Now, in my defense, I actually did have a reason for the question. I saw the cans, noticed that a number of them were dented and dinged up, and then remembered this high school bio class where we learned about anaerobic bacteria and how it grows in airless places. Sometimes cans get dented and there’s a teensy tiny hole that you can’t even see, but bacteria get in, and they go crazy replicating themselves. But when you open the can it just looks normal, so you eat it, and you die.

It all made sense in my head. It wasn’t until I straightened and turned around—which made me dizzy again, I guess because I’d been bent over too far, peering into his car like some kind of peep-show freak—that I realized it hadn’t made any sense to him. His eyebrows were all knit together.

“From the cans. With the dents,” I said.

No change in the eyebrows.

“Anaerobic bacteria? Gruesome, painful death?”

He shook his head slowly back and forth, and then he did the worst thing.

He grinned.

It was like a nuclear attack.

“You’re a weird one, aren’t you?” he asked.

I’m not the guy with condoms and beef stew in my car.

I didn’t say it, though. I was too busy smiling like a complete idiot.

West’s grin has that effect on me. He doesn’t deploy it often, but when he does, I go brain dead.

Also, the world had gotten kind of fuzzy and sideways at the edges. My butt hit something hard, which upon further investigation turned out to be his car door, and then I was sinking down, resting my forehead against the hot front tire and saying, “It’s because they don’t have helper monkeys.”

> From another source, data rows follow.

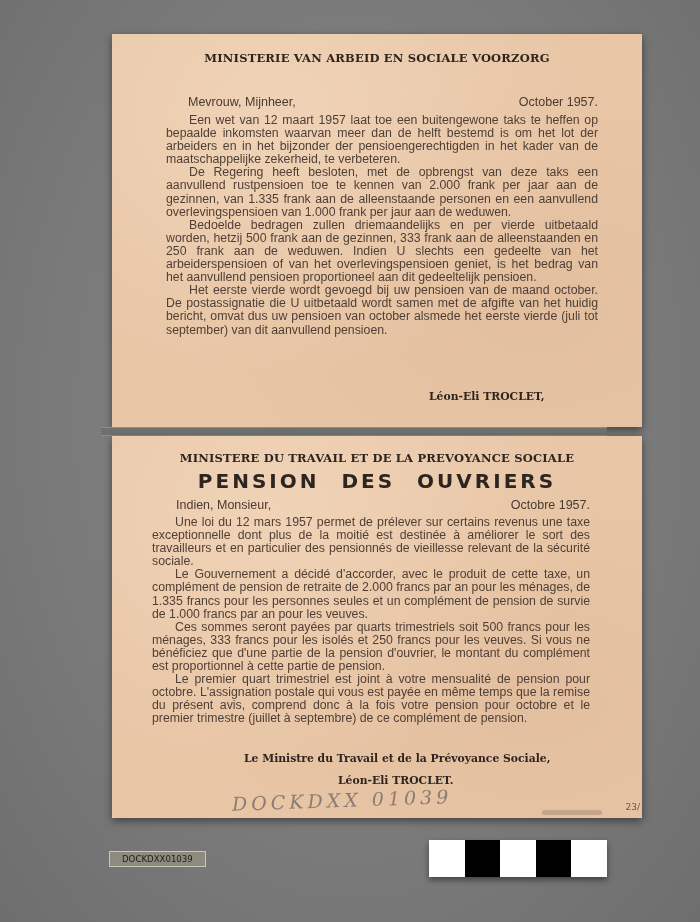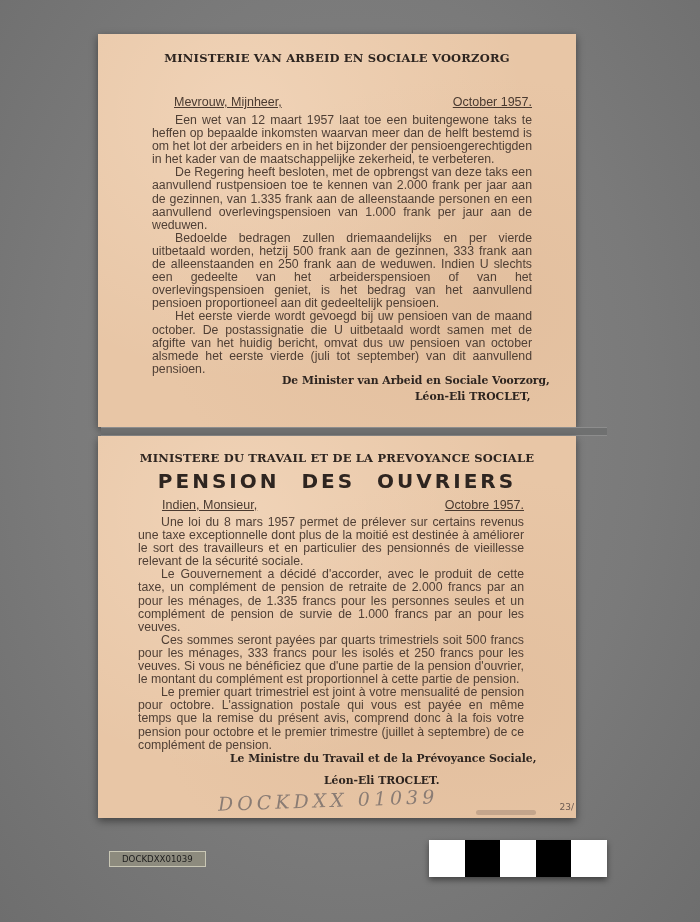--- a/index.html
+++ b/index.html
@@ -6,21 +6,21 @@
     html, body {
       width: 700px; height: 922px; overflow: hidden;
       background: #7c7c7c;
       font-family: "DejaVu Sans", sans-serif;
     }
     .viewer {
       position: relative; width: 700px; height: 922px;
       background: radial-gradient(ellipse at 50% 45%, #858585 0%, #7a7a7a 60%, #6e6e6e 100%);
     }
     .sheet {
-      position: absolute; left: 98px; width: 478px;
+      position: absolute; left: 112px; width: 530px;
       background: #e8c6a6;
       background-image:
         radial-gradient(ellipse at 30% 20%, rgba(255,235,215,0.35), rgba(0,0,0,0) 60%),
         radial-gradient(ellipse at 80% 70%, rgba(210,170,135,0.25), rgba(0,0,0,0) 60%);
       box-shadow: 0 3px 8px rgba(0,0,0,0.45);
       color: #3c2f28;
     }
     .sheet.top { top: 34px; height: 393px; }
     .sheet.bottom { top: 436px; height: 382px; }
     .separator {
@@ -34,21 +34,21 @@
       font-family: "DejaVu Serif", serif; font-weight: bold;
       font-size: 11.5px; letter-spacing: 0.2px; color: #2e2520;
     }
     .headline {
       position: absolute; left: 0; right: 0; text-align: center;
       font-family: "DejaVu Sans", sans-serif; font-weight: bold;
       color: #2e2520; letter-spacing: 2px;
     }
     .salutation-row {
       position: absolute; display: flex; justify-content: space-between;
-      font-family: "Liberation Sans", sans-serif; font-size: 12.5px; color: #4a3a30; text-decoration: underline;
+      font-family: "Liberation Sans", sans-serif; font-size: 12.5px; color: #4a3a30;
     }
     .body-text {
       position: absolute;
       font-family: "Liberation Sans", sans-serif; font-size: 12.3px;
       line-height: 13.1px; color: #4f3f35; text-align: justify;
     }
     .body-text p { text-indent: 23px; }
     .signature {
       position: absolute; text-align: center;
       font-family: "DejaVu Serif", serif; font-weight: bold;
@@ -105,35 +105,34 @@
     <div class="salutation-row">
       <span>Mevrouw, Mijnheer,</span>
       <span>October 1957.</span>
     </div>
     <div class="body-text">
       <p>Een wet van 12 maart 1957 laat toe een buitengewone taks te heffen op bepaalde inkomsten waarvan meer dan de helft bestemd is om het lot der arbeiders en in het bijzonder der pensioengerechtigden in het kader van de maatschappelijke zekerheid, te verbeteren.</p>
       <p>De Regering heeft besloten, met de opbrengst van deze taks een aanvullend rustpensioen toe te kennen van 2.000 frank per jaar aan de gezinnen, van 1.335 frank aan de alleenstaande personen en een aanvullend overlevingspensioen van 1.000 frank per jaur aan de weduwen.</p>
       <p>Bedoelde bedragen zullen driemaandelijks en per vierde uitbetaald worden, hetzij 500 frank aan de gezinnen, 333 frank aan de alleenstaanden en 250 frank aan de weduwen. Indien U slechts een gedeelte van het arbeiderspensioen of van het overlevingspensioen geniet, is het bedrag van het aanvullend pensioen proportioneel aan dit gedeeltelijk pensioen.</p>
       <p>Het eerste vierde wordt gevoegd bij uw pensioen van de maand october. De postassignatie die U uitbetaald wordt samen met de afgifte van het huidig bericht, omvat dus uw pensioen van october alsmede het eerste vierde (juli tot september) van dit aanvullend pensioen.</p>
     </div>
-    <div class="signature sig-title">De Minister van Arbeid en Sociale Voorzorg,</div>
     <div class="signature sig-name">Léon-Eli TROCLET,</div>
   </div>
 
   <div class="separator"></div>
 
   <div class="sheet bottom">
     <div class="ministry">MINISTERE DU TRAVAIL ET DE LA PREVOYANCE SOCIALE</div>
     <div class="headline">PENSION DES OUVRIERS</div>
     <div class="salutation-row">
       <span>Indien, Monsieur,</span>
       <span>Octobre 1957.</span>
     </div>
     <div class="body-text">
-      <p>Une loi du 8 mars 1957 permet de prélever sur certains revenus une taxe exceptionnelle dont plus de la moitié est destinée à améliorer le sort des travailleurs et en particulier des pensionnés de vieillesse relevant de la sécurité sociale.</p>
+      <p>Une loi du 12 mars 1957 permet de prélever sur certains revenus une taxe exceptionnelle dont plus de la moitié est destinée à améliorer le sort des travailleurs et en particulier des pensionnés de vieillesse relevant de la sécurité sociale.</p>
       <p>Le Gouvernement a décidé d'accorder, avec le produit de cette taxe, un complément de pension de retraite de 2.000 francs par an pour les ménages, de 1.335 francs pour les personnes seules et un complément de pension de survie de 1.000 francs par an pour les veuves.</p>
       <p>Ces sommes seront payées par quarts trimestriels soit 500 francs pour les ménages, 333 francs pour les isolés et 250 francs pour les veuves. Si vous ne bénéficiez que d'une partie de la pension d'ouvrier, le montant du complément est proportionnel à cette partie de pension.</p>
       <p>Le premier quart trimestriel est joint à votre mensualité de pension pour octobre. L'assignation postale qui vous est payée en même temps que la remise du présent avis, comprend donc à la fois votre pension pour octobre et le premier trimestre (juillet à septembre) de ce complément de pension.</p>
     </div>
     <div class="signature sig-title">Le Ministre du Travail et de la Prévoyance Sociale,</div>
     <div class="signature sig-name">Léon-Eli TROCLET.</div>
     <div class="handwritten">DOCKDXX 01039</div>
     <div class="smudge"></div>
     <div class="page-note">23/</div>
   </div>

I don’t even know what I meant. I was all addled and sleepy, suddenly, and he was really close, reaching for me. I felt his breath on my neck, heard him mumble something about get inside and you.

I liked the sound of that.

A heavy weight on my shoulders turned out to be his arm coming around me, easing me down to my back. For one slow, perfect beat of my heart, he was poised on his elbows above me, his hips pressing into mine. He smelled good. Warm and rich, like something amazing to eat that would melt on my tongue.

Then he shifted away, and we were lying side by side on the ground. I wondered vaguely if my desire for him to climb back on top of me made me a bad girlfriend. Did it count as cheating? Because I liked his hands on me. I liked the smell of him.

I closed my eyes and breathed in West Leavitt and green grass and warm earth.

I’m pretty sure I was still smiling when I lost consciousness.